It seems like I’m never ready for the way stupid stuff trips me up. I wanted to upgrade the presentation of our egg cartons, so I ordered a batch of stickers to cover the entire top of the egg cartons. I thought it would be easy to use a date stamp to imprint the “Best By” dates on each carton. Wrong wrong wrong.
I bought a stamp and ink pad, but I found that unless each stamp was applied exactly perpendicular to the page, there would be skid marks. And even when we hit the angle of approach perfectly, the ink tended to bleed. I replaced it with a self-inking stamp that has a stand built in and a non-bleeding type ink.
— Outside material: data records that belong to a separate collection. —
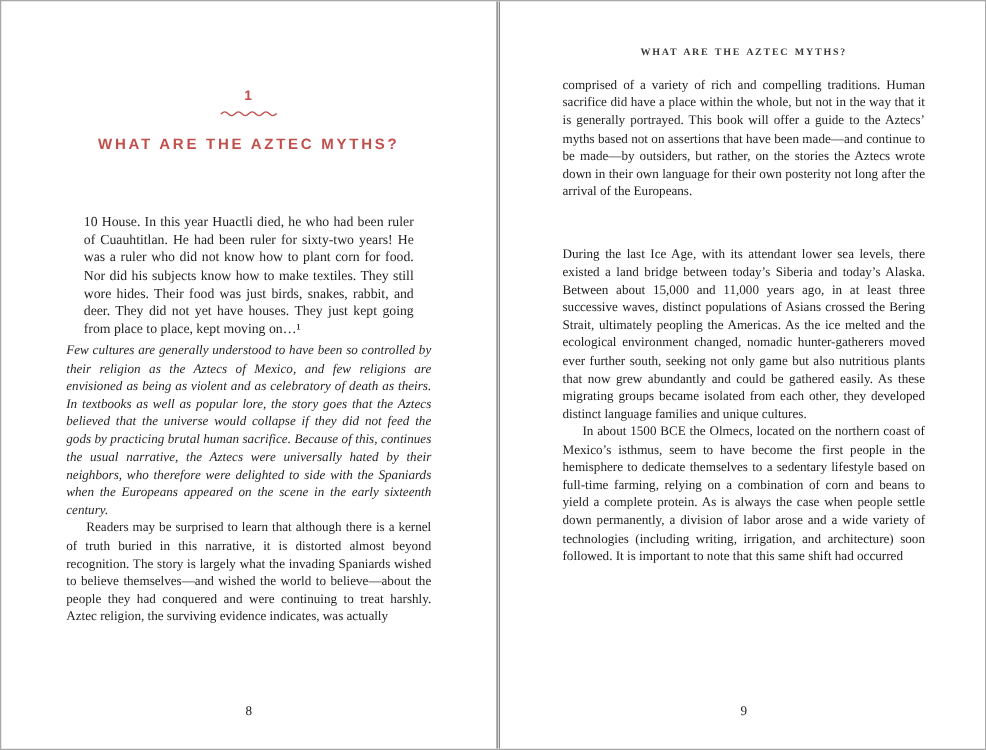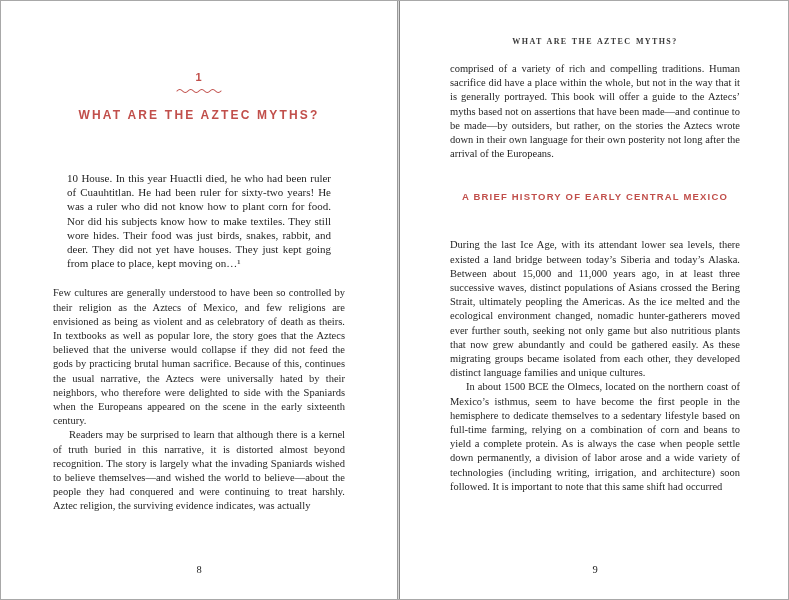--- a/index.html
+++ b/index.html
@@ -66,21 +66,21 @@
     color: #1f1f1f;
   }
 
   
   .body-para {
     font-size: 10.5px;
     line-height: 14.2px;
     text-align: justify;
     color: #1f1f1f;
   }
-  .first-after-epigraph { margin-top: 16px; }
+  .first-after-epigraph { margin-top: 4px; font-style: italic; }
   .indented { text-indent: 16px; }
 
   .folio {
     position: absolute;
     bottom: 34px;
     left: 0;
     right: 0;
     text-align: center;
     font-size: 10.5px;
     color: #222222;
@@ -135,21 +135,20 @@
     <div class="folio">8</div>
   </div>
 
   <div class="gutter-divider"></div>
 
   <div class="page page-right">
     <div class="running-header">WHAT ARE THE AZTEC MYTHS?</div>
 
     <p class="body-para first-after-header">comprised of a variety of rich and compelling traditions. Human sacrifice did have a place within the whole, but not in the way that it is generally portrayed. This book will offer a guide to the Aztecs’ myths based not on assertions that have been made—and continue to be made—by outsiders, but rather, on the stories the Aztecs wrote down in their own language for their own posterity not long after the arrival of the Europeans.</p>
 
-    <h2 class="section-heading">A BRIEF HISTORY OF EARLY CENTRAL MEXICO</h2>
 
     <p class="body-para first-after-heading">During the last Ice Age, with its attendant lower sea levels, there existed a land bridge between today’s Siberia and today’s Alaska. Between about 15,000 and 11,000 years ago, in at least three successive waves, distinct populations of Asians crossed the Bering Strait, ultimately peopling the Americas. As the ice melted and the ecological environment changed, nomadic hunter-gatherers moved ever further south, seeking not only game but also nutritious plants that now grew abundantly and could be gathered easily. As these migrating groups became isolated from each other, they developed distinct language families and unique cultures.</p>
 
     <p class="body-para indented">In about 1500 BCE the Olmecs, located on the northern coast of Mexico’s isthmus, seem to have become the first people in the hemisphere to dedicate themselves to a sedentary lifestyle based on full-time farming, relying on a combination of corn and beans to yield a complete protein. As is always the case when people settle down permanently, a division of labor arose and a wide variety of technologies (including writing, irrigation, and architecture) soon followed. It is important to note that this same shift had occurred</p>
 
     <div class="folio">9</div>
   </div>
 
 </div>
That solved the skidding and bleeding problems but created a new problem because the ink was very slow drying, so most cartons smeared as we stacked them. I bought a supermarket-grade pricing gun and a big roll of stickers, and at last I’m satisfied that I’ve got a solution that works quickly and produces legible results.
I only wasted about $40 on stamps and ink, so this isn’t anywhere near the top of the list of expensive mistakes in my history. But it is illustrative of the absurd amounts of time I spend on silly stuff researching and messing around with different options, just for something as trivial as dating egg cartons.
Whenever I encounter a farm (or really any operation) that is running smoothly and efficiently, it is easy to assume that they always were that way. I’ve come to realize that efficiency is something that only exists after a period of inefficient trial and error. Maybe over time I’ll get better at sussing out dead ends without having to explore each one. Somehow I don’t think so.